§ Excerpted data

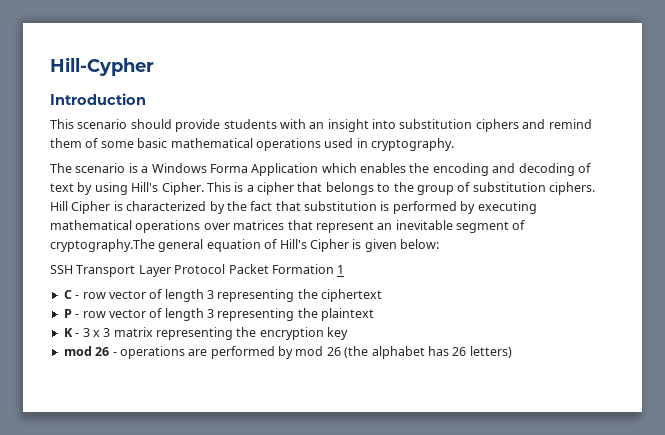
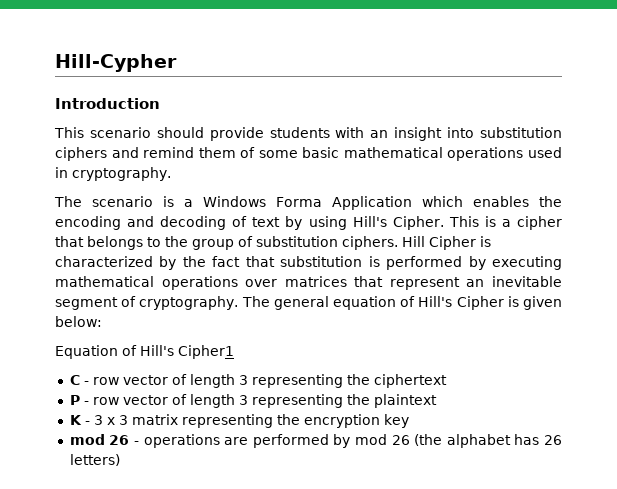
[50,239,155,252] cryptography.The -> [139,296,270,310] cryptography. The
[50,264,345,277] SSH Transport Layer Protocol Packet Formation 1 -> [55,345,234,359] Equation of Hill's Cipher1

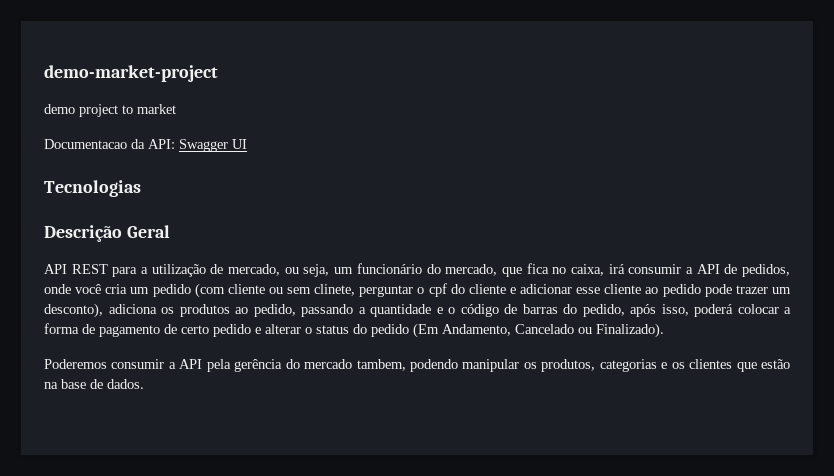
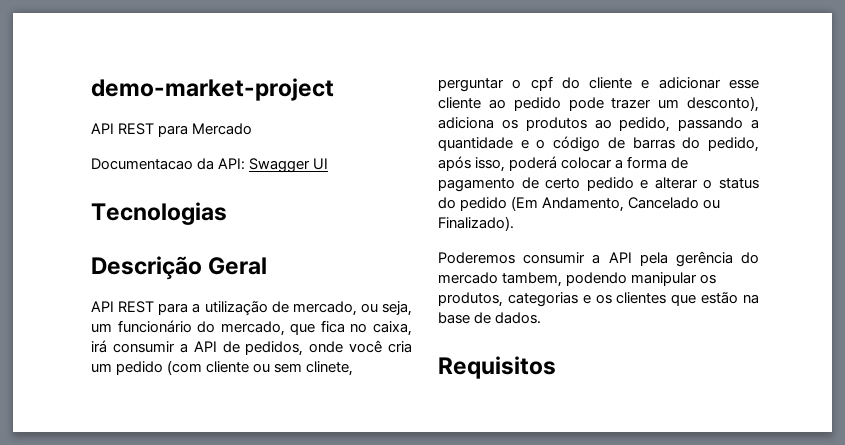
[44,104,176,117] demo project to market -> [91,123,253,137] API REST para Mercado
(144, 384) none -> [438,356,556,379] // Requisitos

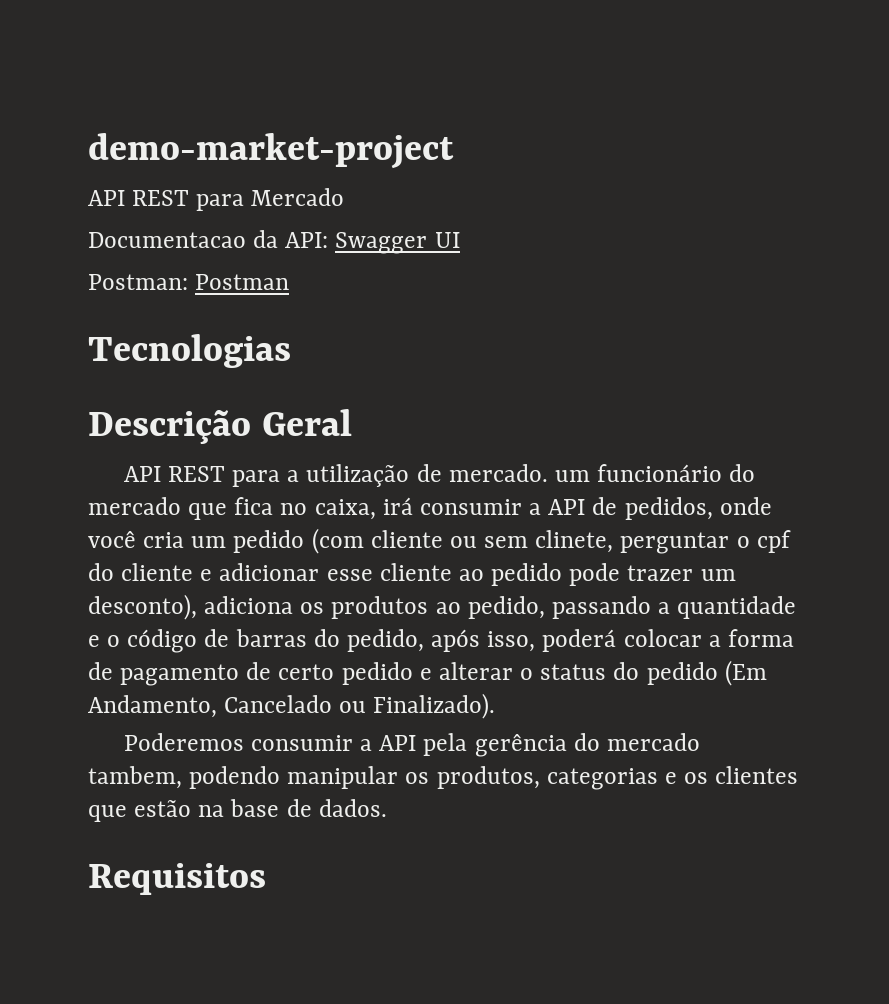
(329, 164) none -> [88,274,290,290] // Postman: Postman
[292,301,412,316] mercado, ou seja, -> [448,464,548,482] mercado.
[220,321,285,336] mercado, -> [88,497,181,515] mercado

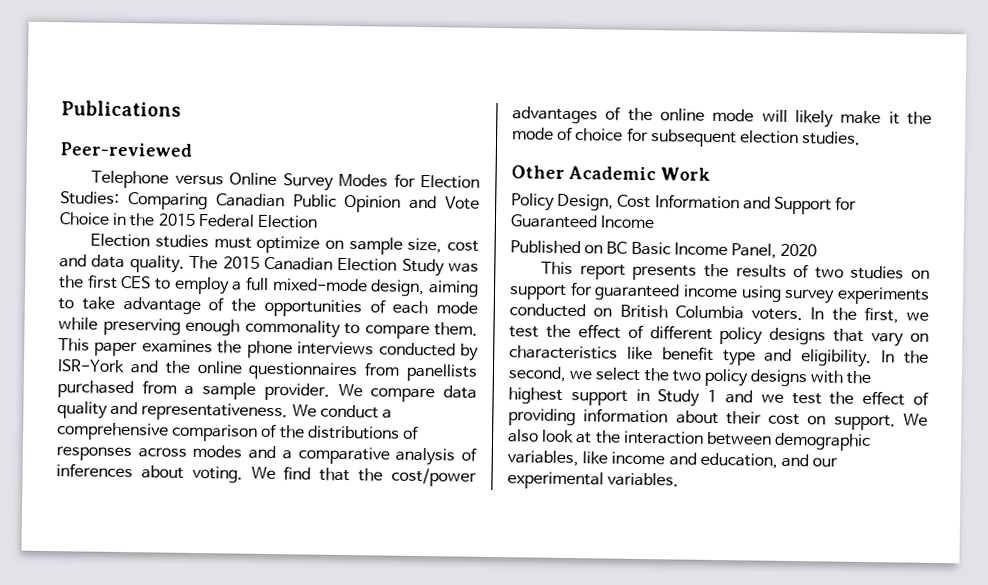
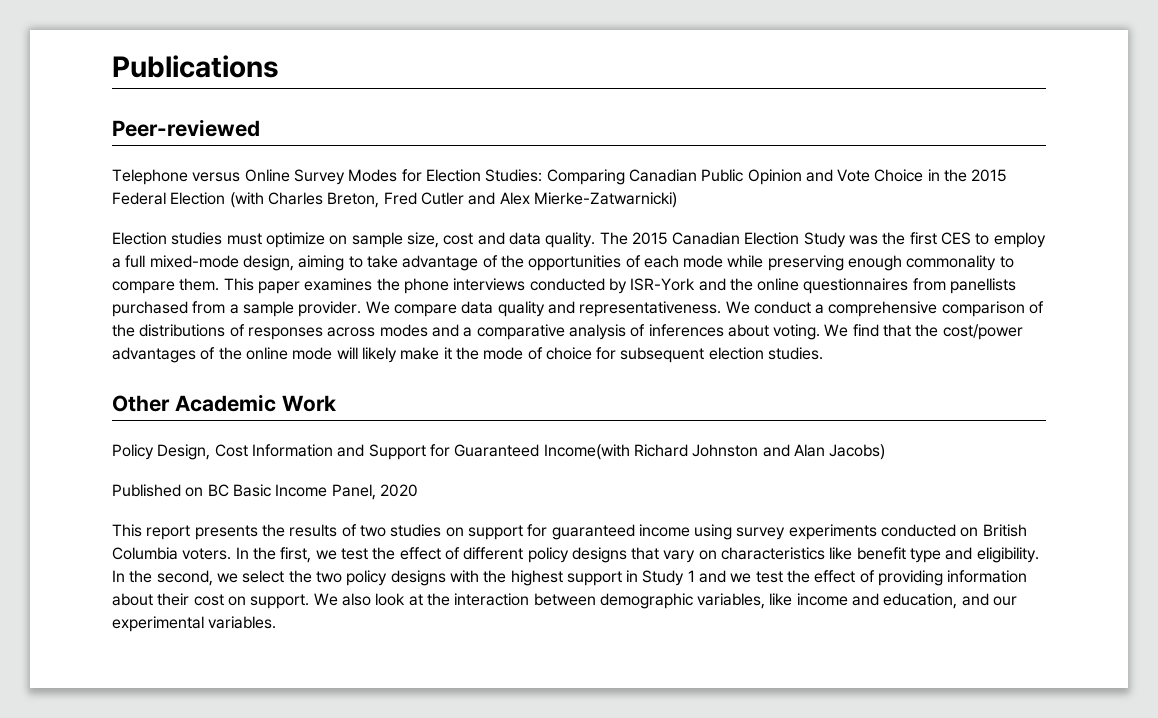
(318, 221) none -> [229,192,677,208] (with Charles Breton, Fred Cutler and Alex Mierke-Zatwarnicki)
[600,215,656,229] Income -> [543,444,886,460] Income(with Richard Johnston and Alan Jacobs)

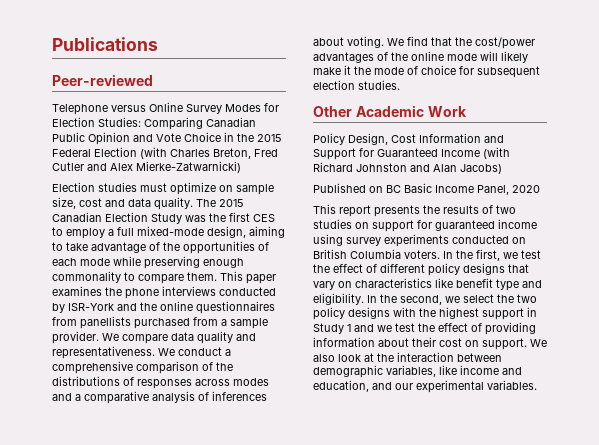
[543,444,630,460] Income(with -> [441,147,510,159] Income (with

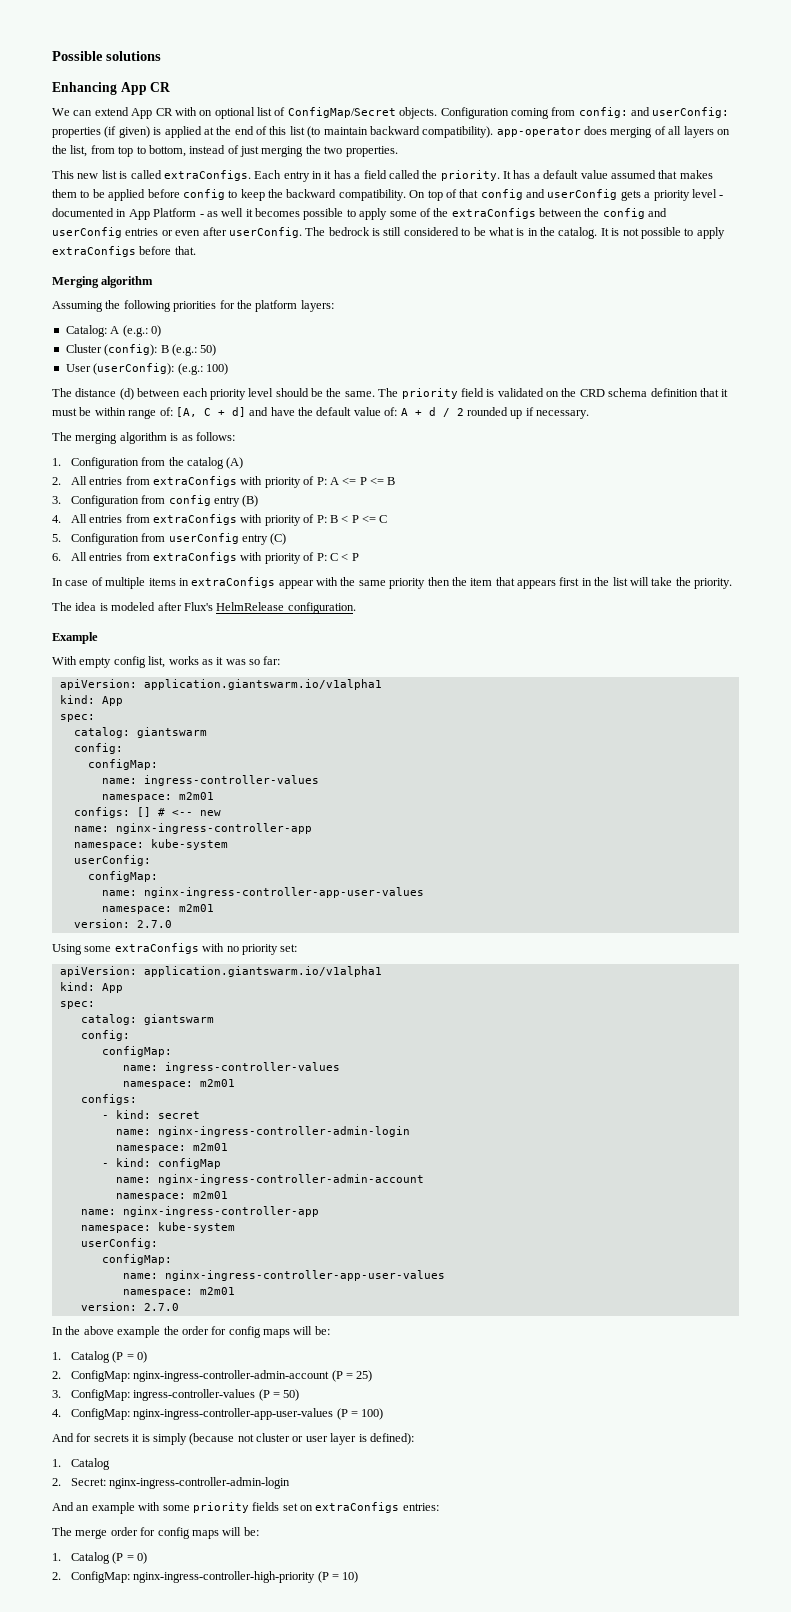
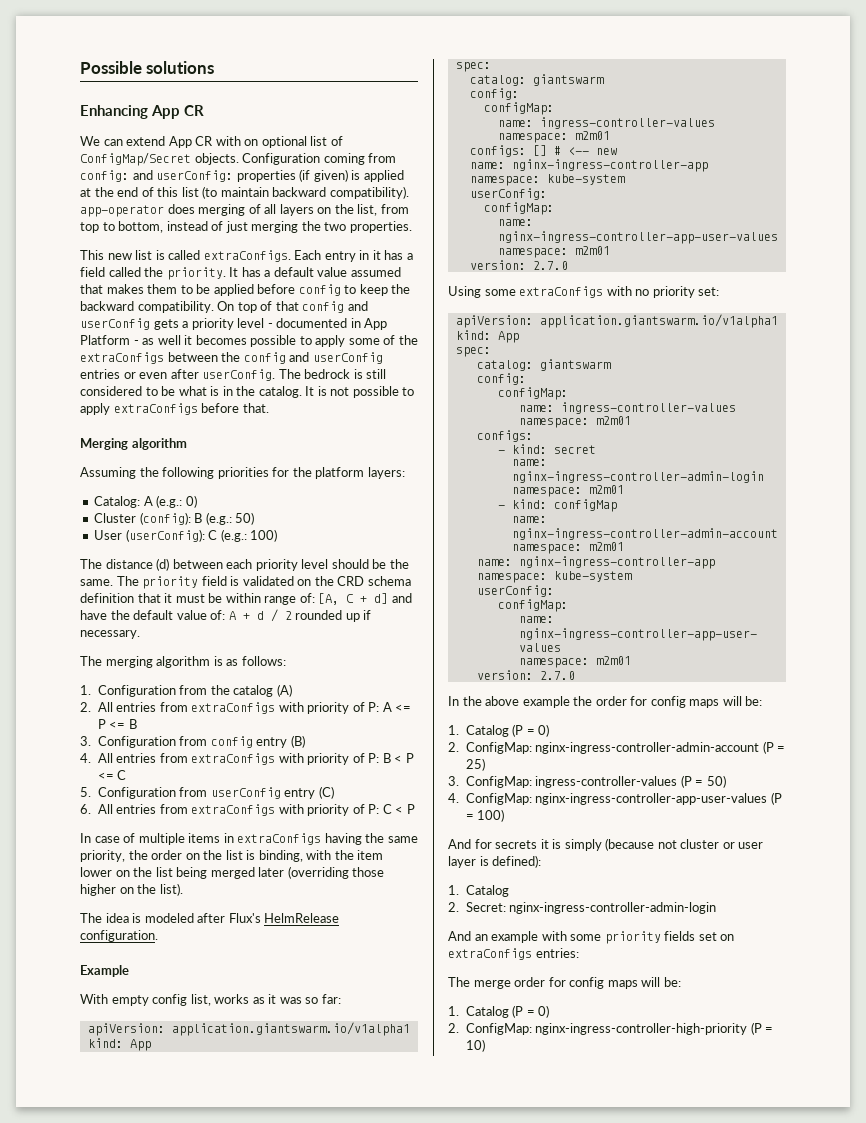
(175, 369) none -> [208,530,218,540] C
[278,577,732,589] appear with the same priority then the item that appears first in the list will take the priority. -> [324,833,418,845] [80,850,384,862] [80,866,385,879] [80,883,183,896] having the same priority, the order on the list is binding, with the item lower on the list being merged later (overriding those higher on the list).

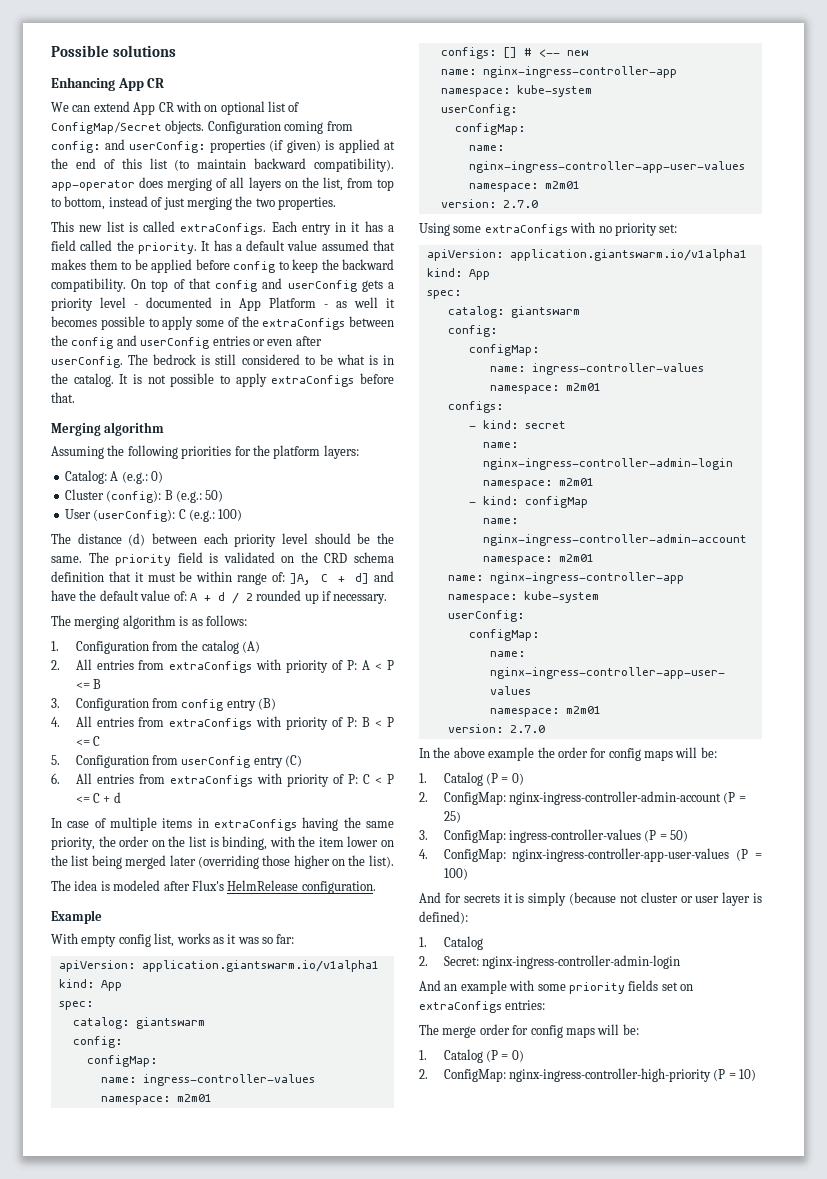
[318,593,340,605] [A, -> [289,573,311,585] ]A,
[395,704,412,712] <= -> [375,663,383,670] <
(415, 809) none -> [75,792,121,803] <= C + d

§ Work order
Leave out the pictures and restate, word for word, the lines from the top of the data through the line containing "[50,264,345,277] SSH Transport", both included.

§ Solved problem
[50,239,155,252] cryptography.The -> [139,296,270,310] cryptography. The
[50,264,345,277] SSH Transport Layer Protocol Packet Formation 1 -> [55,345,234,359] Equation of Hill's Cipher1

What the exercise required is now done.